The speed for best glide ratio (in still air) is the speed for maximum L/D.

For reasonably flat glide angles it is easy to show that Lift is only slightly less than Weight, and nearly all the variation in the L/D ratio, as airspeed is varied, is due to changes in Drag. A graph of L/D versus airspeed will have a rather broad "plateau" where we can vary the airspeed above or below the optimum for best L/D, without making a huge change in L/D. By the logic above, we are also not making a huge change in D itself. Therefore it's very clear that if we are trying to maximize Airspeed/Drag, this will certainly come at a higher speed than the speed for maximum 1/D (i.e. minimum Drag), which is very nearly the same as the speed for maximum L/D.

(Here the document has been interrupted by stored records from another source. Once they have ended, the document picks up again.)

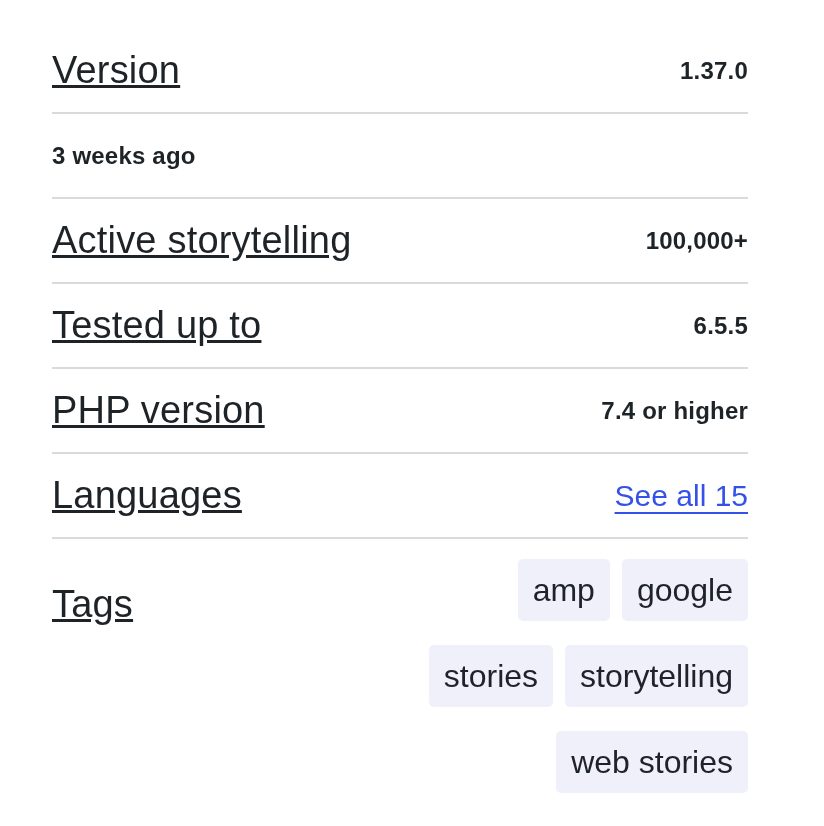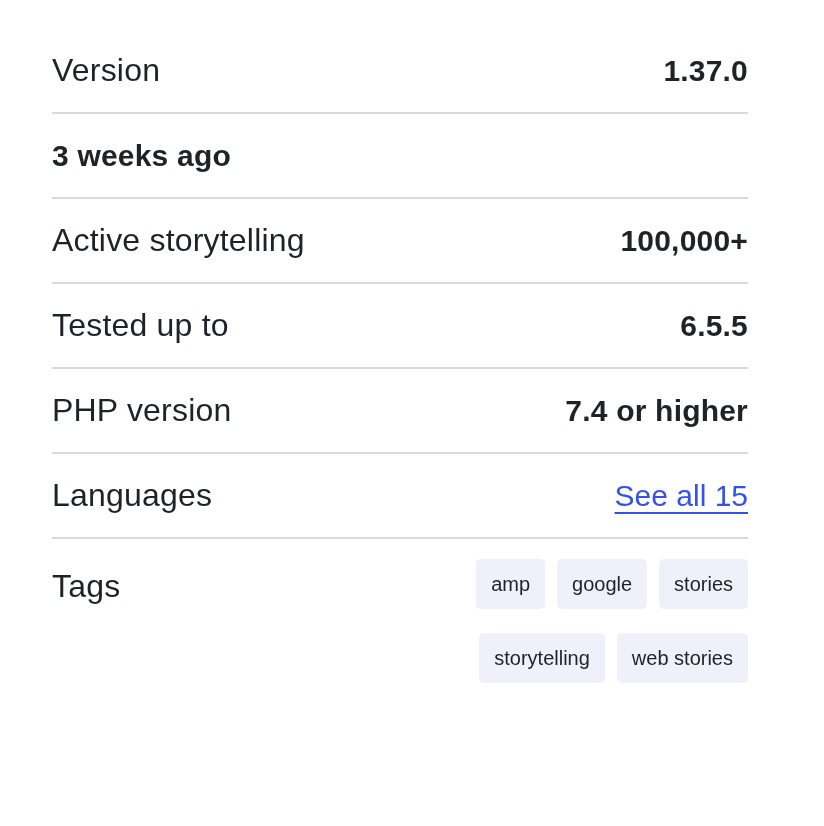--- a/index.html
+++ b/index.html
@@ -30,9 +30,10 @@
     border-bottom: 2px solid var(--divider);
   }
   .meta-label {
-    font-size: 32px;
+    font-size: 38px;
     font-weight: 400;
     letter-spacing: 0.2px;
+    text-decoration: underline;
   }
   .meta-value {
     font-size: 30px;

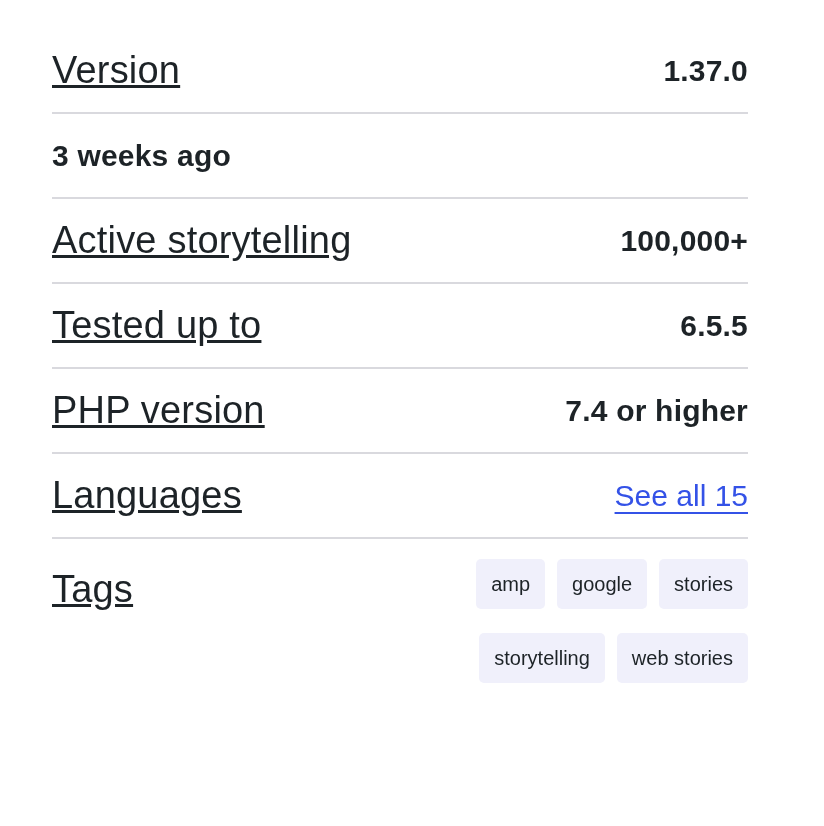--- a/index.html
+++ b/index.html
@@ -36,7 +36,7 @@
     text-decoration: underline;
   }
   .meta-value {
-    font-size: 30px;
+    font-size: 24px;
     font-weight: 600;
     text-align: right;
     letter-spacing: 0.2px;

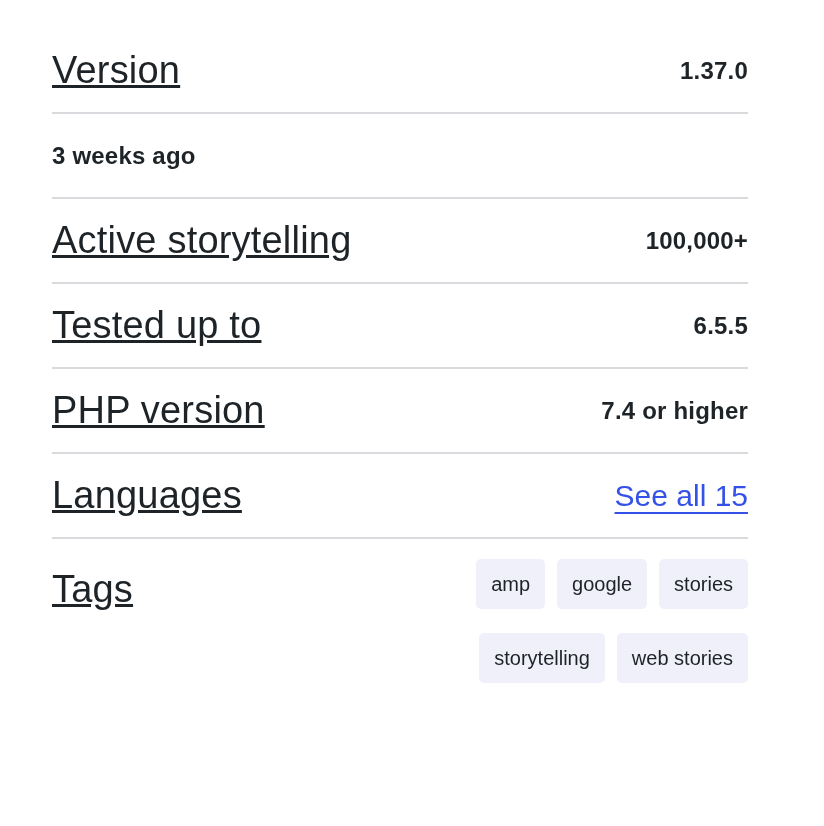--- a/index.html
+++ b/index.html
@@ -57,7 +57,7 @@
     padding-top: 20px;
   }
   .tags-row .meta-label {
-    margin-top: 9px;
+    margin-top: 24px;
   }
   .tags-list {
     width: 340px;

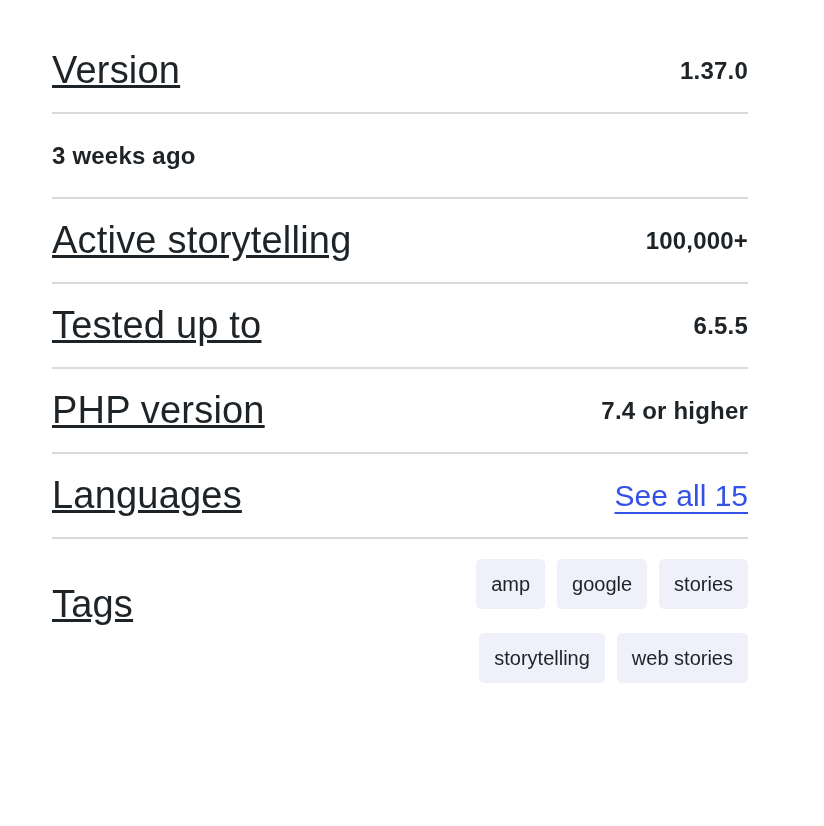--- a/index.html
+++ b/index.html
@@ -72,7 +72,7 @@
     display: inline-block;
     background: var(--tag_bg);
     color: var(--text);
-    font-size: 20px;
+    font-size: 32px;
     line-height: 1;
     padding: 15px 15px;
     border-radius: 5px;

Therefore the speed for best glide ratio (in still air), which is also the speed for maximum L/D, and is also very nearly the speed for maximum 1/D, cannot also be the speed for maximum Speed/Drag. The speed for best glide ratio (in still air) is always slower than the speed for maximum Speed/Drag.

(It's not obvious that the quantity "Speed/Drag" should have any particular practical significance to a glider pilot, or to a power pilot for that matter, but that need not prevent us from talking about it.)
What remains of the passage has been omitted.